Jacques Piccard (born July 28, 1922, Brussels, Belgium—died November 1, 2008, La Tour-de-Peilz, Switzerland) was a Swiss oceanic engineer, economist, and physicist, who helped his father, Auguste Piccard, build the bathyscaphe for deep-sea exploration and who also invented the mesoscaphe, an undersea vessel for exploring middle depths.
He was born in Brussels while his Swiss-born father was a professor at the University of Brussels. After graduating from the École Nouvelle de Suisse Romande in Lausanne, Switzerland, in 1943, he studied at the University of Geneva, taking a year off in 1944–45 in order to serve with the French First Army. Upon receiving his licentiate in 1946, he taught at the university for two years before entering private teaching.

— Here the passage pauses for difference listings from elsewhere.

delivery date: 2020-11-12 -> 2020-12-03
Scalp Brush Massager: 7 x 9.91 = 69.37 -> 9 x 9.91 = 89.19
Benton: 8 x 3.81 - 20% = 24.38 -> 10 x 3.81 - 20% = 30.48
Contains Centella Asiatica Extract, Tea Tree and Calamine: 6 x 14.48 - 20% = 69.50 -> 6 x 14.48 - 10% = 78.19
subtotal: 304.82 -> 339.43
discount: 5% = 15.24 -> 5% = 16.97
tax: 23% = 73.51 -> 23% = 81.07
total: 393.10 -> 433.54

Meanwhile, he was helping his father to design bathyscaphes and in 1953 accompanied him in the Trieste on a dive of 3,099 metres (10,168 feet) off the island of Ponza, Italy. In 1956 Jacques Piccard went to the United States seeking funding; two years later the U.S. Navy bought the Trieste and retained him as a consultant. On January 23, 1960, he and Lieutenant Don Walsh of the U.S. Navy set a new submarine depth record by descending 10,916 metres (35,814 feet) into the Mariana Trench in the Pacific Ocean using the Trieste. He recounted this feat in Seven Miles Down (1961), written with Robert Dietz. In the early 1960s, working with his father, he designed and built the first of four mesoscaphes. His first mesoscaphe, the Auguste Piccard, capable of carrying 40 passengers, transported some 33,000 tourists through the depths of Lake Geneva during the 1964 Swiss National Exhibition in Lausanne. In 1969 he drifted some 3,000 km (1,800 miles) along the east coast of North America in the mesoscaphe Ben Franklin, conducting research on the Gulf Stream for the U.S. Navy.

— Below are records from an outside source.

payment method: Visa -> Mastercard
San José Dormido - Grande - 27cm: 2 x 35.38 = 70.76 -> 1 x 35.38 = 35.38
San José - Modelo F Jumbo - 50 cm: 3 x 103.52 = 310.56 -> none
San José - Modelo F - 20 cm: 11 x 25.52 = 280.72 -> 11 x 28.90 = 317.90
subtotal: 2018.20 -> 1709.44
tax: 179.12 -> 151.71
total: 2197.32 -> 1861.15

In his later career Piccard was a consultant scientist for several private American organizations for deep-sea research, including the Grumman Aircraft Engineering Corporation, New York (1966–71). In the 1970s he founded the Foundation for the Study and Protection of Seas and Lakes, based in Cully, Switzerland. In 1999 his son Bertrand Piccard, together with Englishman Brian Jones, completed the first nonstop circumnavigation of the globe in a balloon.